Neal Shapiro

Neal Shapiro: Like the Boxer, Public Media is  Staggared  but  Still Standing

Like the bruised boxer in the iconic song, Neal Shapiro says public media has suffered body blows  at the hands of the Trump administration but is still standing.


The outgoing CEO of the WNET Group did not eulogize public media; he diagnosed its challenges. Shapiro laid out what the Trump administration’s elimination of $500 million in annual federal funding has actually meant  in conversation with former Silurians president Betsy Ashton at the Siluirans Press Club's Feb. 18 luncheon.


"We are like a boxer, I’d say,” he said.  "We’re staggering. We’re not down for the count, but there has been damage.” For a room full of veteran journalists, many old enough to know Paul Simon’s “The Boxer” by heart, the metaphor needed no translation. They appreciated exactly where public media stood in the song.


The cuts—$350 million for public television, $150 million for public radio—hit WNET alone for $12 million to $14 million. “American Masters and American Experience are on hiatus and may never come back,” he said. The room absorbed this punch with an audible murmur. Staffing has fallen sharply: “When I started, we had 420. We’re going to have like 280, maybe less.” Because major projects take years to produce, he warned, viewers have only begun to feel the fallout.


The justification, he argued, was largely contrived. At $1.85 per taxpayer,Shapiro said  public media was no budget buster.  Attacking it simply “plays very well with the base.” His pushback was almost defiant. “We’ve done a trust survey 31 years in a row (and) we are the most trusted institution in America.” As for bias claims against the NewsHour, Shapiro said, “I’ve sat in their morning editorial meetings—they don’t say, here’s our agenda...The question is, what can we add to the story? What different points of view can (we) get?” The audience, he said, splits into equal thirds—Republicans, Democrats, Independents. “Kind of like the electorate.”

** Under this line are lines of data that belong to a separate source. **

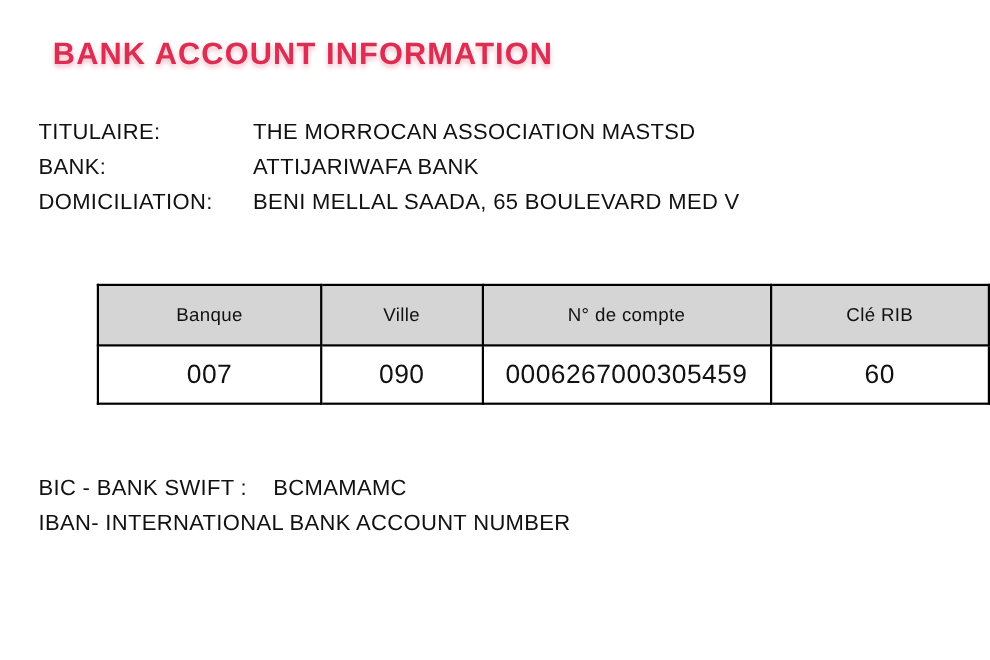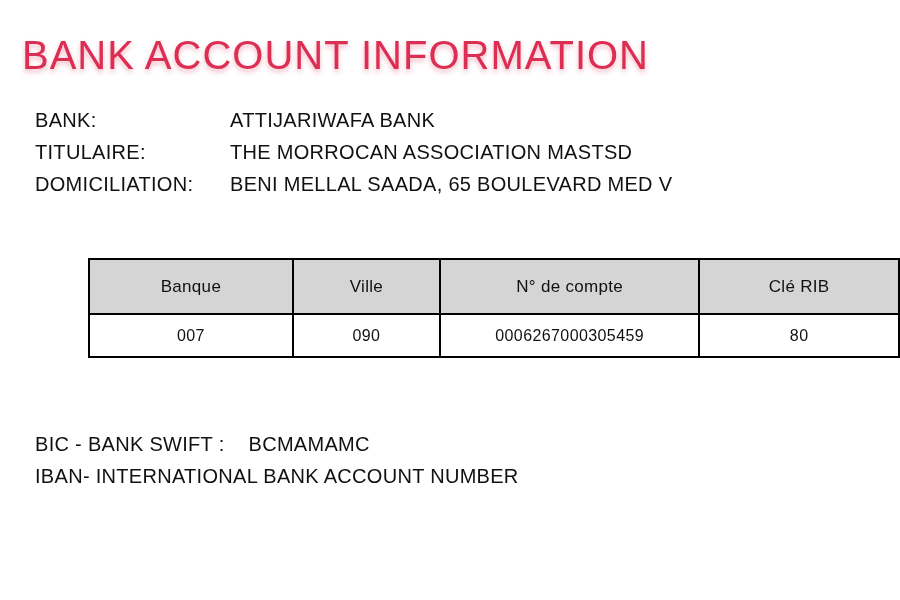"BANK ACCOUNT INFORMATION" .doc-title { font-size: 40px -> 28px; font-weight: 400 -> 700; left: 22px -> 48px }
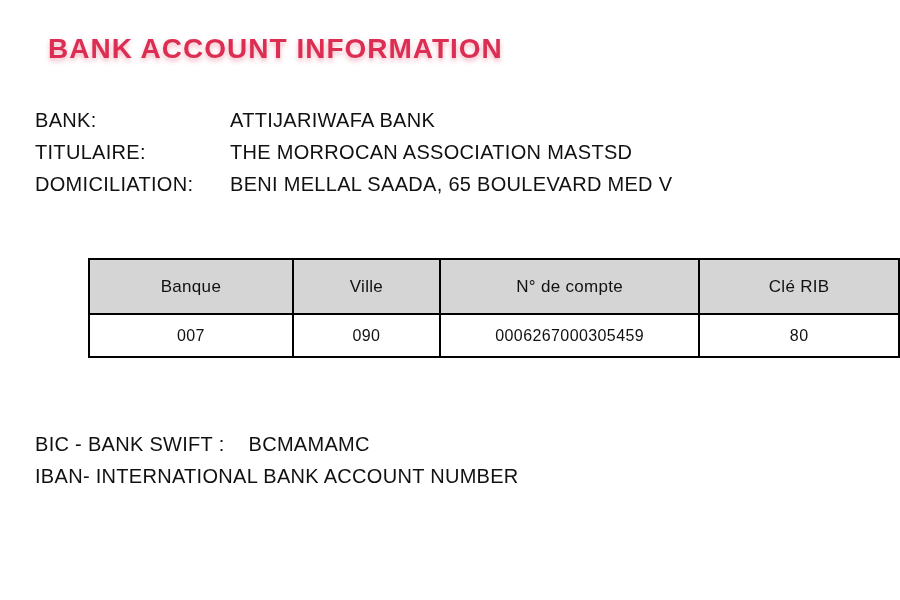"BANK:" div.info-row { order: before "TITULAIRE:" -> after "TITULAIRE:" }
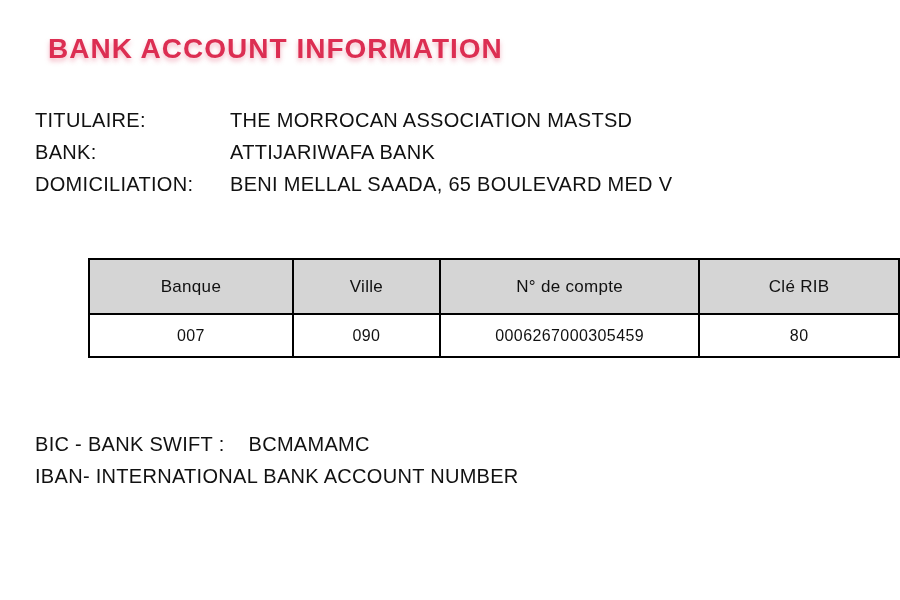"007" .rib-table td { font-size: 16px -> 24px; height: 43px -> 53px }
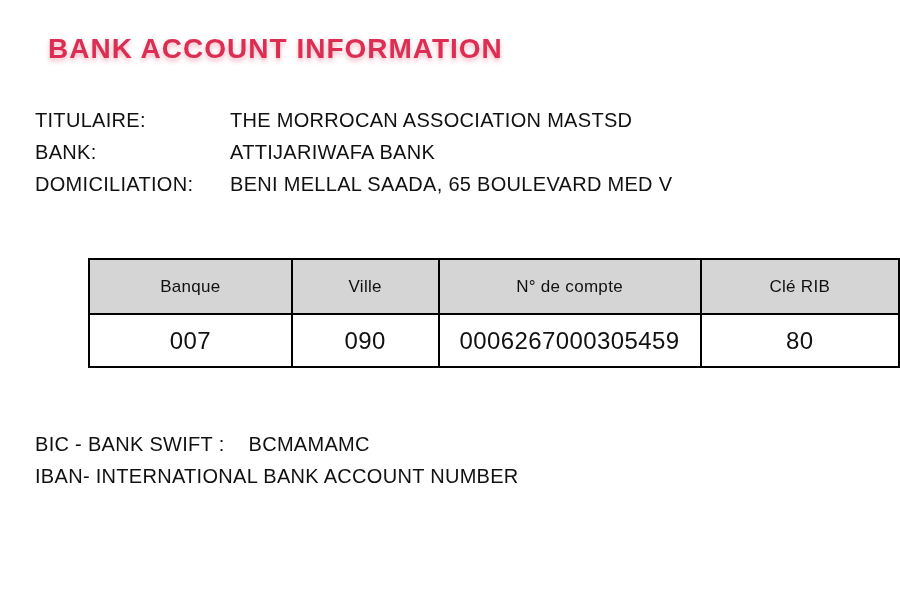"80" td { text: 80 -> 60 }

Where Shapiro’s tone shifted from bruised to animated was on digital platforms. 


“The biggest single platform where people are watching content is YouTube,” he said to more than a few raised eyebrows, the kind that belong to a generation who remember when “platform”meant some kind of stage. The same Nature documentary that skews 60% 55-and-older on Channel 13 draws a far younger, broader crowd on YouTube.


The catch: “We don’t get that data.” YouTube owns it.


 Public media may land the punches yet someone else is keeping score. With television, stations know their viewers and can cultivate them. Online, public media may get the eyeballs but not the email addresses and no direct line to support or fundraising. Still, Shapiro said abandoning those platforms would be the greater mistake.


Younger viewers don’t watch “the way the producers intended.” They choose what, when, where, on which device, and often in what order. Frontline on YouTube gets broken into six segments. Viewers skip around freely. “It’s ironic,” he said, “because we put so much agony into how we’re going to roll these things out.”


The traditional membership model doesn't work for them, either.  “Our generation joins things,” Shapiro said, drawing knowing snickers from the crowd. The next generation is “much more transactional, much more driven on use.” Corporate underwriting has largely vanished, too. Civic-minded sponsorships replaced by commercial calculation. 


One proposed workaround was modest in scale yet staggering in ambition: “If 100 million people gave us a dollar, that would be real money.” 


Simon wrote that “a man hears what he wants to hear and disregards the rest.” The Trump administration is counting on exactly that. Public media's real test will be whether the crowd in the rafters, watching  on YouTube, gives a dollar to help even out the match.